** EXERCISE OBJECTIVE **
Starting with the line that contains "[345,313,420,331] example:: ->" and stopping after the line that contains "[913,359,952,370] [550,388,826,406] meta", return each line below exactly as written, with no others.

━━━ RECORDS SHOWN

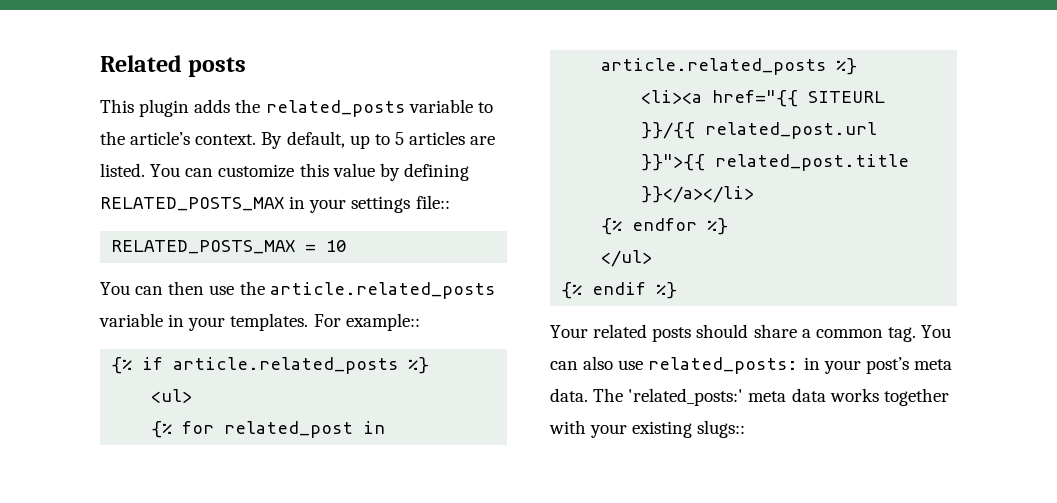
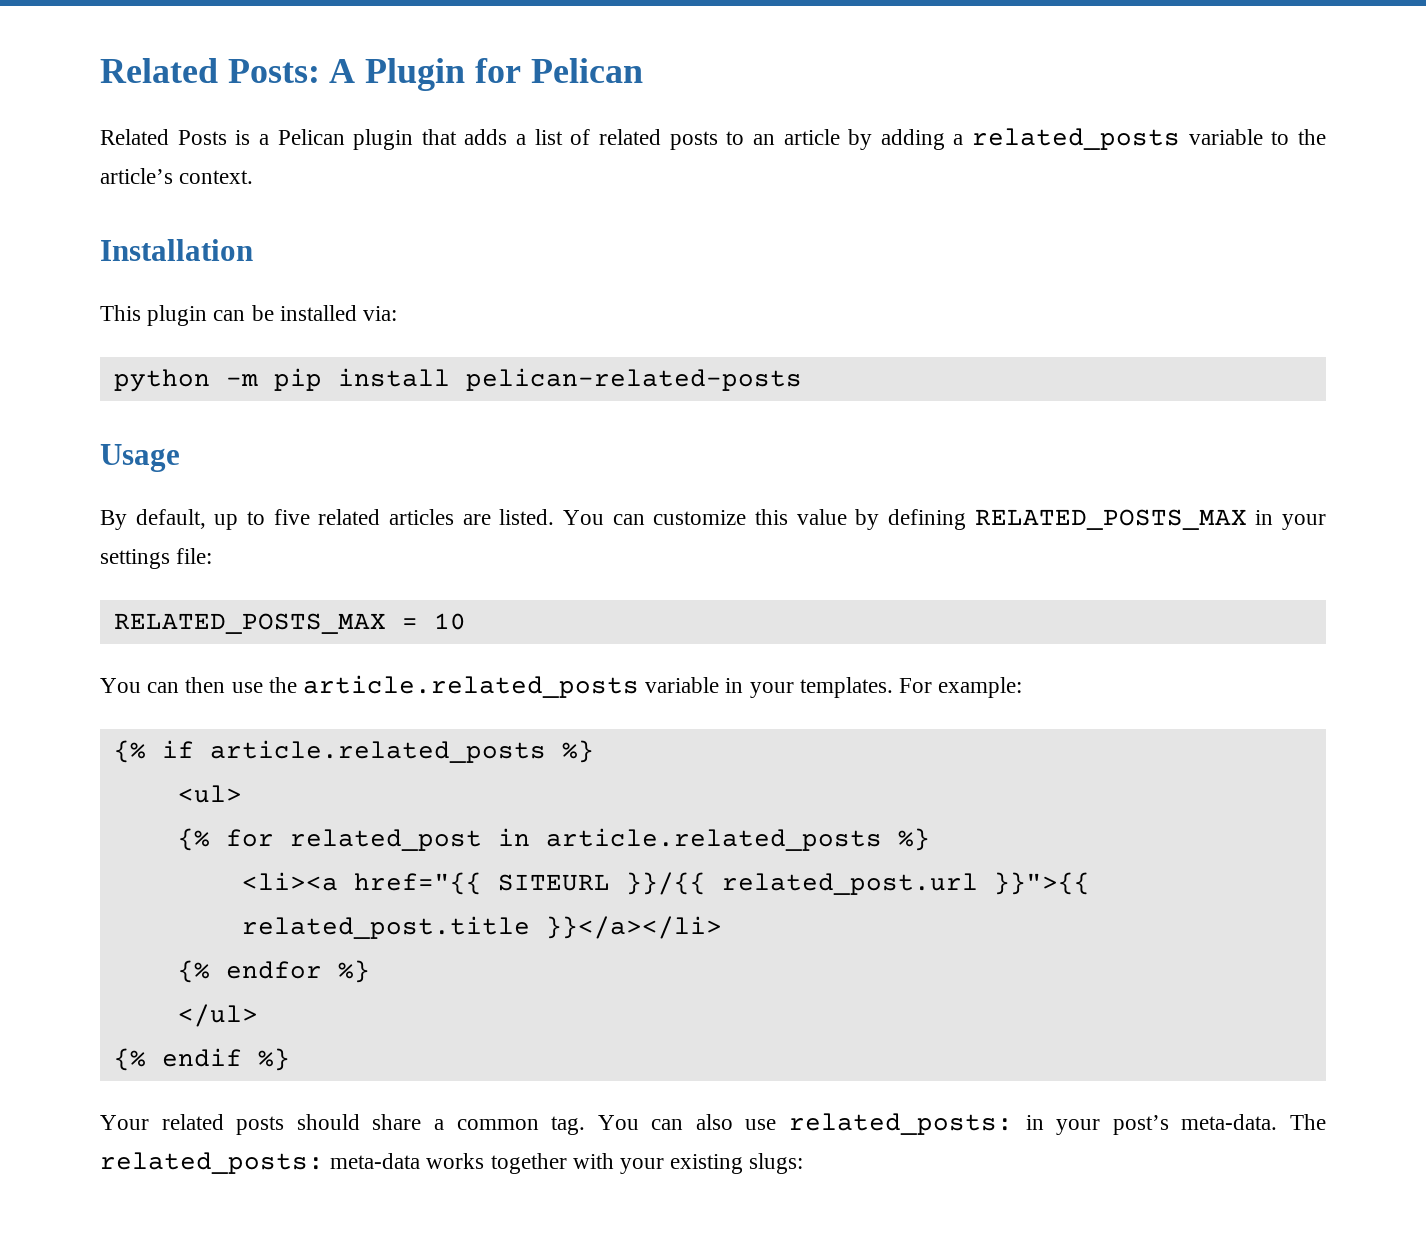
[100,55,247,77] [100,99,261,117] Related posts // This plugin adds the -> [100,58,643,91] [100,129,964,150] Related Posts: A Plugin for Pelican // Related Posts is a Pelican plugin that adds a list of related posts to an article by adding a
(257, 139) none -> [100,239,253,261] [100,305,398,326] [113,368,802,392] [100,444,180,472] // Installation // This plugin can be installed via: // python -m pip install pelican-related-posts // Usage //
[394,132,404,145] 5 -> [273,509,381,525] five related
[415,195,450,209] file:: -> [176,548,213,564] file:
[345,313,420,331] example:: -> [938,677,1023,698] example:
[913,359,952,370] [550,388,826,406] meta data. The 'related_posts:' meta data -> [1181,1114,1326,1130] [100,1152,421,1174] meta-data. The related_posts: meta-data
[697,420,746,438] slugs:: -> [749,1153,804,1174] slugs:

━━━━━━

** TASK RESULT **
[345,313,420,331] example:: -> [938,677,1023,698] example:
[913,359,952,370] [550,388,826,406] meta data. The 'related_posts:' meta data -> [1181,1114,1326,1130] [100,1152,421,1174] meta-data. The related_posts: meta-data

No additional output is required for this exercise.